There is a very distinct pleasure associated with wearing a high-end Seiko sports watch such as this reference SNR027 Seiko Prospex Spring Drive GMT. These days, Seiko produces a range of products in the $1,000 – $6,000 range, which most novices might easily mistake for simpler timepieces, only to later learn that they are hardly “kid’s watches.” The watches are higher-end because of the materials, finishes, and machinery inside the cases. Design-wise, these Seiko models are classically functional, often without much pizazz. In addition to serving as a form of “stealth wealth,” high-end Seiko tool watches (Prospex LX collection) like Spring Drive-equipped Prospex models are also highly versatile in how and when they can be worn — if you know how to style them, that is.
That last remark was a bit of tongue-in-cheek feedback for Seiko because I find that, many times, the brand sells watches with “starter straps” that are just begging to be replaced. The picture’s mint-green nylon NATO-style strap I placed on this SNR027 is, indeed, produced by Seiko, but it isn’t the stock strap Seiko paired with this watch. The stock strap is a nice-quality fitted black leather strap that comes on a deployant clasp.

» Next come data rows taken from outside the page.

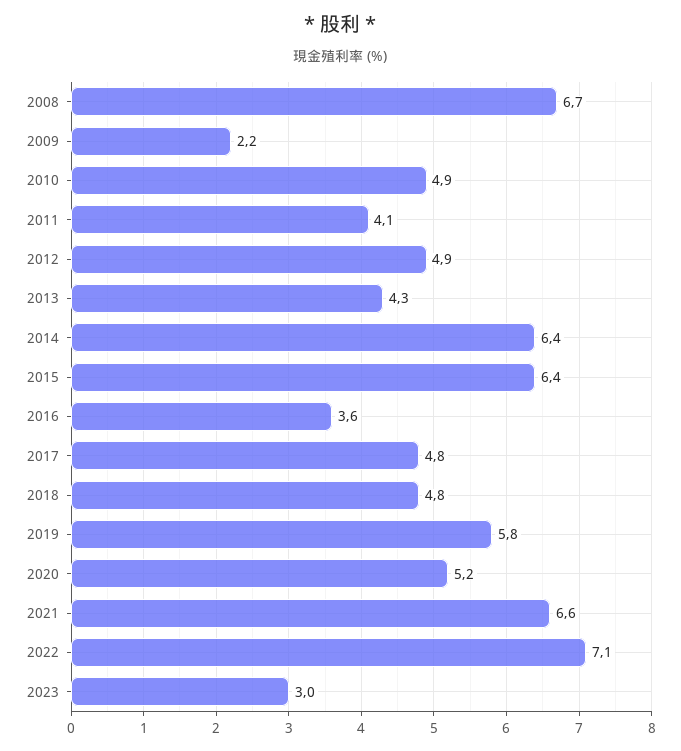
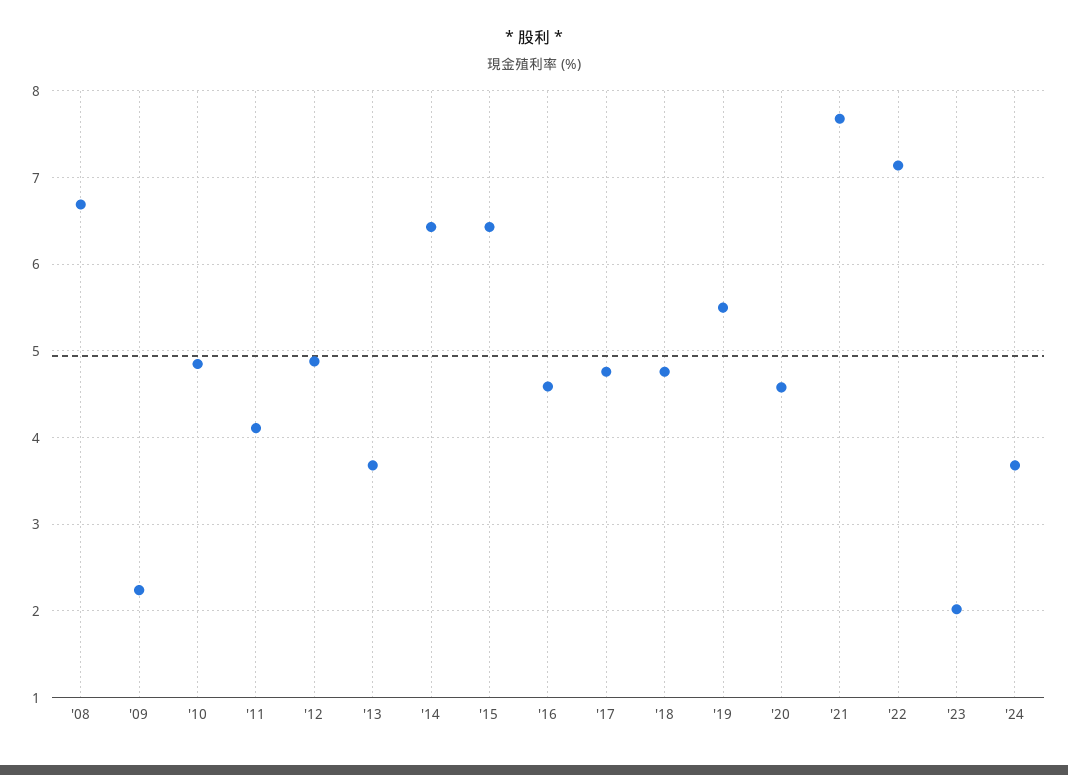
2013: 4.3 -> 3.7
2016: 3.6 -> 4.6
2019: 5.8 -> 5.5
2020: 5.2 -> 4.6
2021: 6.6 -> 7.7
2023: 3 -> 2
'24: none -> 3.7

Forget for a moment that I don’t find deployant clasps on straps particularly comfortable, to begin with. The problem with the strap is that, from a fashion and thematic perspective, it doesn’t match the watch. Black leather straps are dressy and meant for rather civilized activity. I don’t really understand why you’d pair this with a sports watch meant to get hot, dirty, wet, and generally to be outdoors. For me, the SNR027 was instantly transformed into just one of many Seiko high-end Prospex watches to a truly enjoyable and wonderful wearing experience simply by changing the strap. It isn’t that there is something magical about NATO-style straps (though some people might disagree with me there), but rather that an otherwise incredible timepiece can be held back until it is paired with a strap that is correct for you. Thus, Seiko’s stock strap is a good start, but for me, the Prospex Spring Drive GMT really comes alive on a sportier strap. Even one’s Seiko’s rubber diving straps would pair great with this model.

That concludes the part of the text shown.